• _EXERCISE REQUIREMENTS_: When you retype the entries, keep each one exact and leave out the pictures.
*** PROVIDED INFORMATION ***
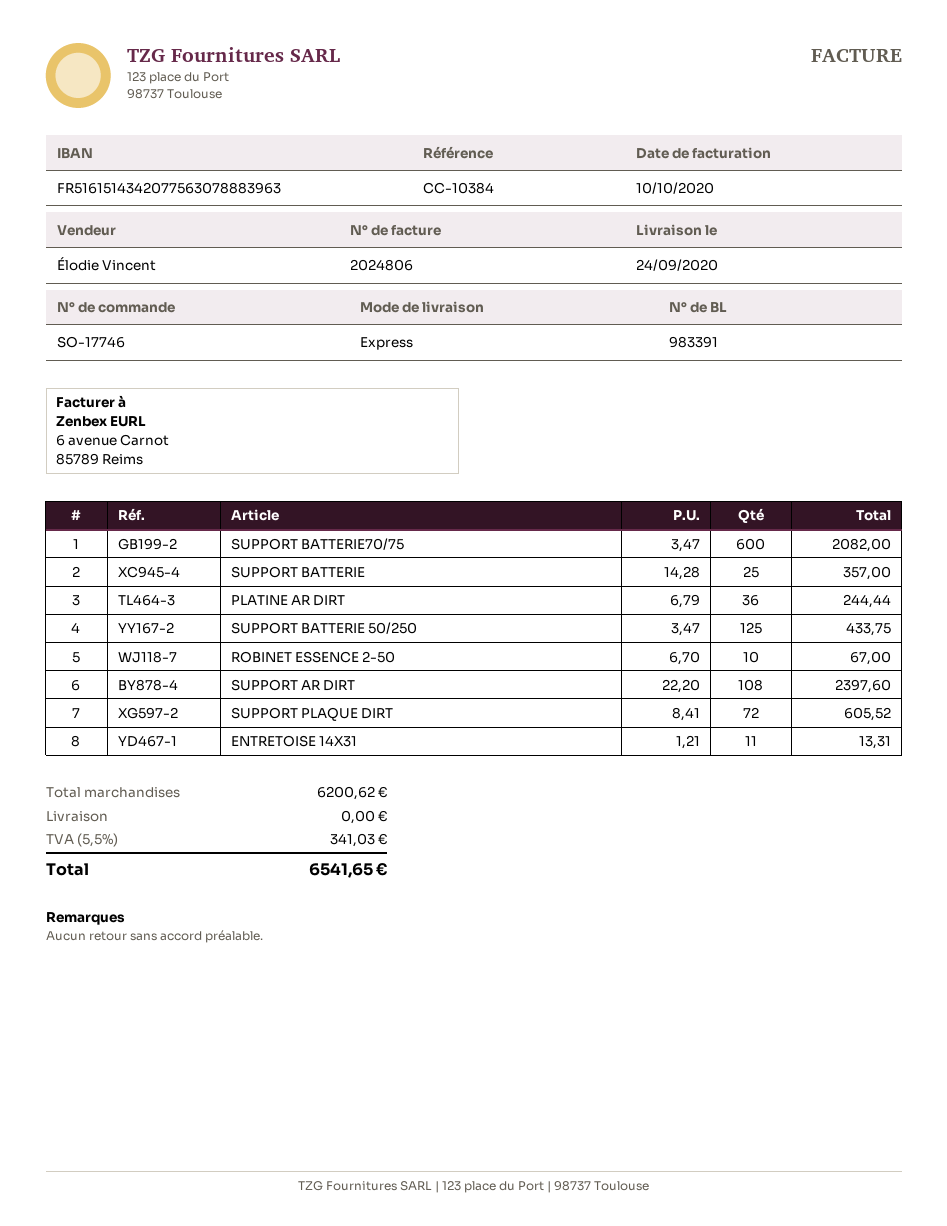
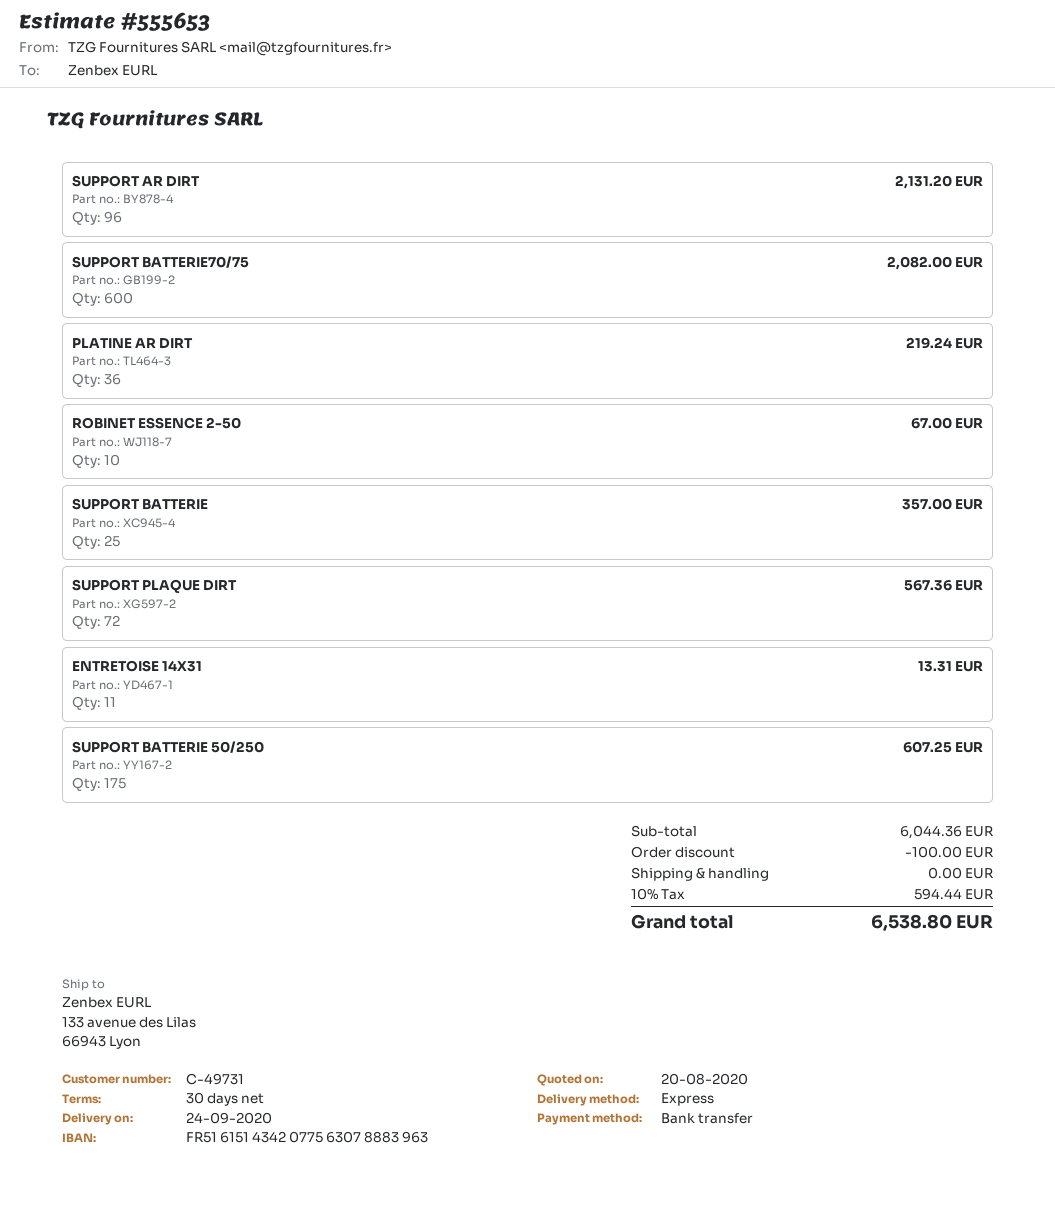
PLATINE AR DIRT: 36 for 244.44 -> 36 for 219.24
SUPPORT BATTERIE 50/250: 125 for 433.75 -> 175 for 607.25
SUPPORT AR DIRT: 108 for 2397.60 -> 96 for 2131.20
SUPPORT PLAQUE DIRT: 72 for 605.52 -> 72 for 567.36
subtotal: 6200.62 -> 6044.36
discount: none -> 100.00
tax: 5.5% = 341.03 -> 10% = 594.44
total: 6541.65 -> 6538.80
*** End of PROVIDED INFORMATION ***
• _YOUR SOLUTION_:
PLATINE AR DIRT: 36 for 244.44 -> 36 for 219.24
SUPPORT BATTERIE 50/250: 125 for 433.75 -> 175 for 607.25
SUPPORT AR DIRT: 108 for 2397.60 -> 96 for 2131.20
SUPPORT PLAQUE DIRT: 72 for 605.52 -> 72 for 567.36
subtotal: 6200.62 -> 6044.36
discount: none -> 100.00
tax: 5.5% = 341.03 -> 10% = 594.44
total: 6541.65 -> 6538.80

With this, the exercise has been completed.